Every year World Food Day comes around and every year the statistics of hunger become uglier. The stock response is that it is inevitable because people in the populous poor countries are excessively and irresponsibly fecund so that food production cannot catch up with increasing numbers. Malthusianism in its oldest and rawest form dies hard.
The truth is that most people across the globe have reduced their family size and birth rates have fallen - in some areas impressively, almost everywhere noticeably. (There are one or two aberrations in this trend.)
And on the supply side, more food is being produced than ever before and the technology for producing enough for all is available. What is not available is access to that food for millions who need it and a resolute determination by people in power that hunger will be stamped out of this planet as certain diseases have been.
Is it possible to concentrate that will? The prospect is dismal. The problem is that there is no ''reason'' for people who have not experienced what it is to suffer from unappeasable hunger to be concerned with the pangs of others. They are only a huge faceless, nameless mass of statistics. Simone Weil, that luminous French lady who could empathize with the hungry because she deliberately set out to experience hunger herself, told us (in ''The Need for Roots'') that there is no reason to feel responsible for another human being's hunger other than that you yourself are human.
But there are ''reasons'' galore to dodge that responsibility.

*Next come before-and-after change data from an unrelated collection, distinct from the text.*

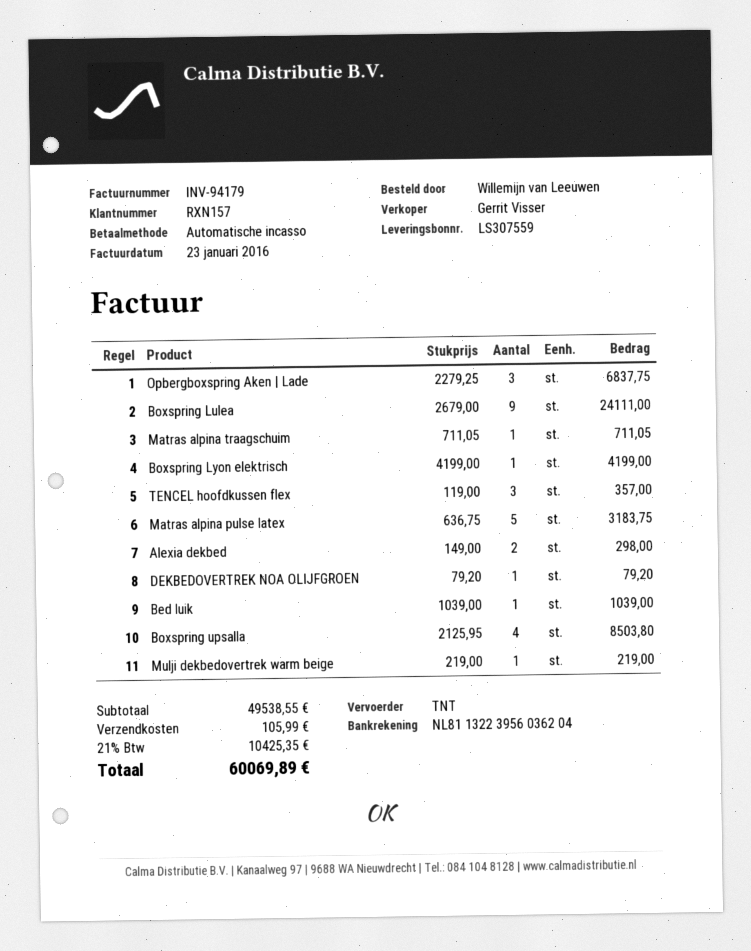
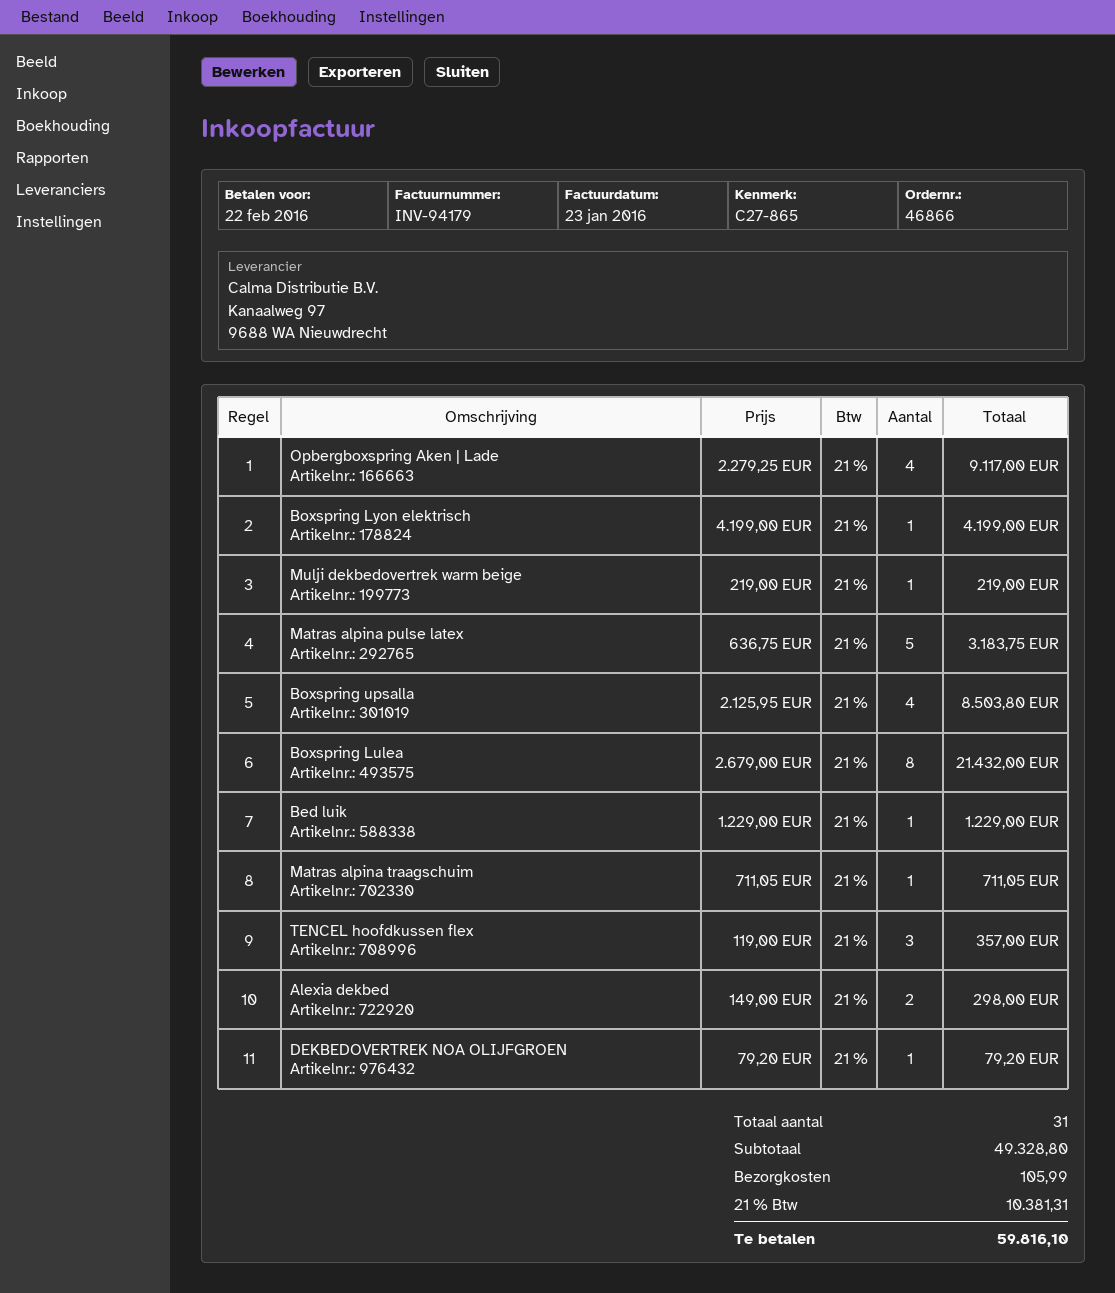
Opbergboxspring Aken | Lade: 3 x 2279.25 = 6837.75 -> 4 x 2279.25 = 9117.00
Boxspring Lulea: 9 x 2679.00 = 24111.00 -> 8 x 2679.00 = 21432.00
Bed luik: 1 x 1039.00 = 1039.00 -> 1 x 1229.00 = 1229.00
subtotal: 49538.55 -> 49328.80
tax: 21% = 10425.35 -> 21% = 10381.31
total: 60069.89 -> 59816.10

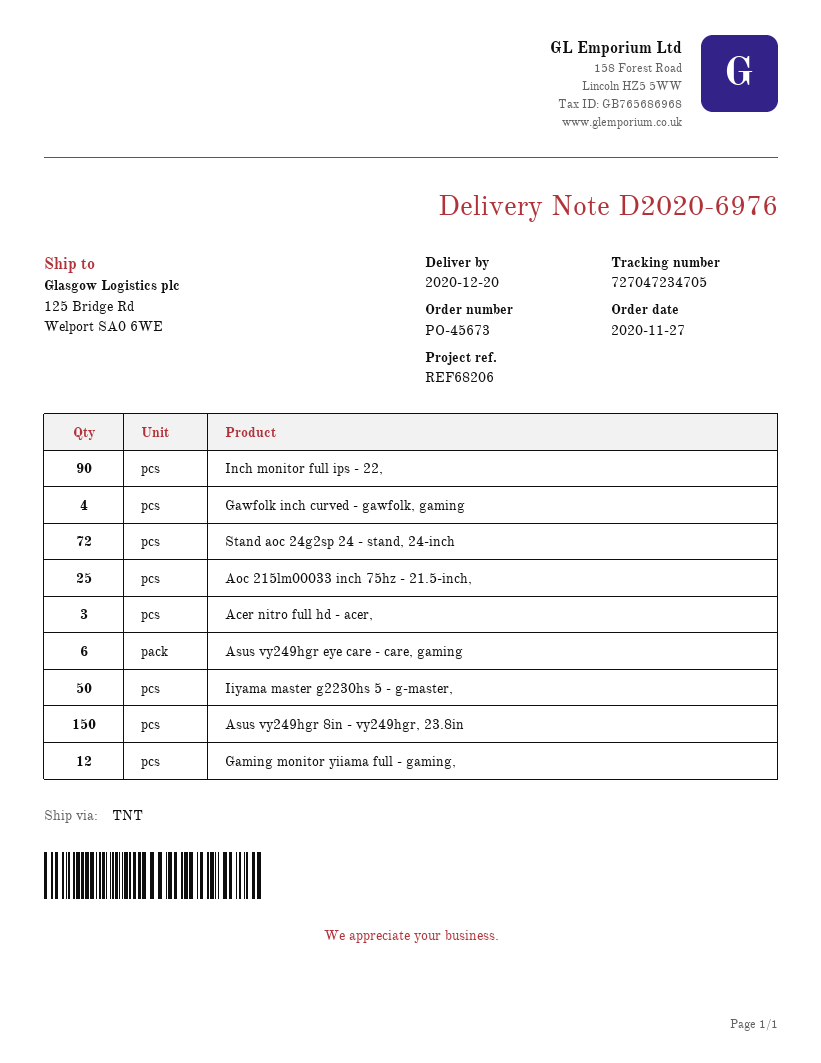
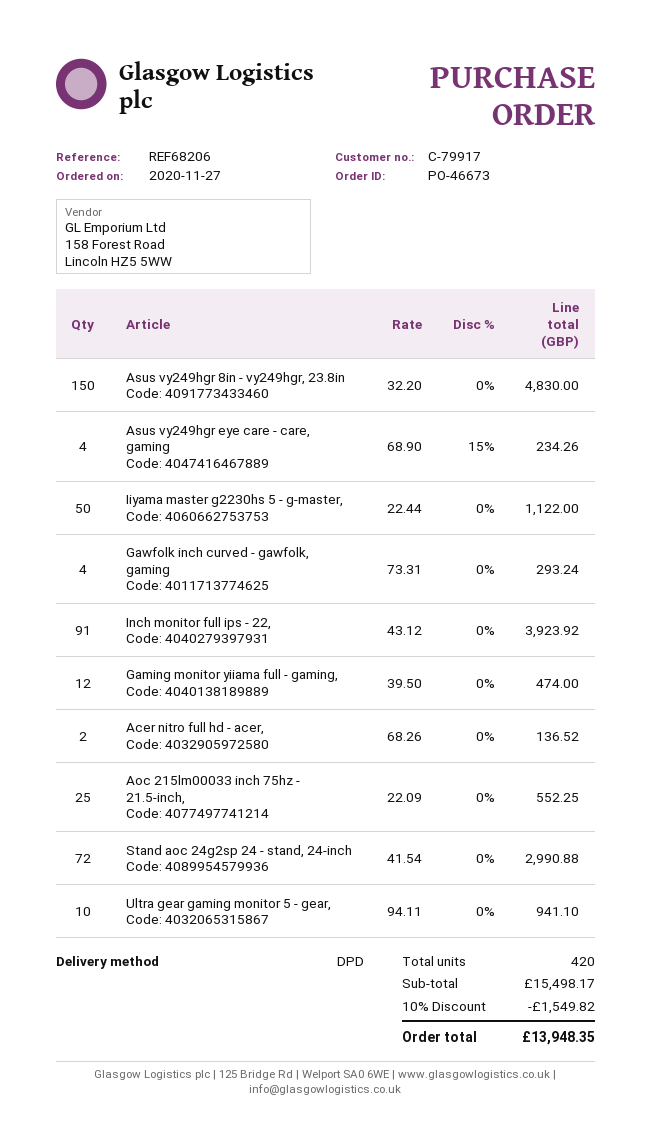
order number: PO-45673 -> PO-46673
shipping method: TNT -> DPD
Inch monitor full ips - 22,: 90 -> 91
Acer nitro full hd - acer,: 3 -> 2
Asus vy249hgr eye care - care, gaming: 6 -> 4
Ultra gear gaming monitor 5 - gear,: none -> 10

A few years ago, I was present when Moraji Desai, then prime minister of India, addressed the parliamentarians of Sri Lanka. With his white cloth cap and his cadaverous face, he was the very embodiment of the ''Gandhian.'' ''My friends,'' he said, ''you will be glad to hear that India has a surplus of 20 million tons of grain.''
I asked myself: Surplus to what? To need? When there are so many millions living at the edge of starvation? He went on to offer his ''reason'': ''Unfortunately,'' Mr. Desai continued, ''our people are too poor to buy it.'' Even a dyed-in-home-spun Gandhian had developed the mind-set which made it seem reasonable that even the survival needs of human beings had to obey the non-human laws of the marketplace.
In Kyoto, I once saw a train of trucks loaded with rice packed in plastic sacks. An army of people were dumping them into Lake Biwa. I asked the man in charge of the operation why they were dumping food when Bangladesh was reported to need 700,000 tons at that time to avoid a threatening famine. He had a ''reason.'' They were carrying out an experiment to find out how plastic-bagged rice would store under water.
The marketplace of economics and politics can produce other reasons, less bizarre and evidently rational, for not making ''surplus'' food available to people in need of it. Prices must remain high enough to sustain farmers' profits to make production worthwhile. Politicians cannot afford to annoy the farmers' unions. And giving food ''away'' or even subsidizing it, upsets the International Monetary Fund's stern notions of economic prudence.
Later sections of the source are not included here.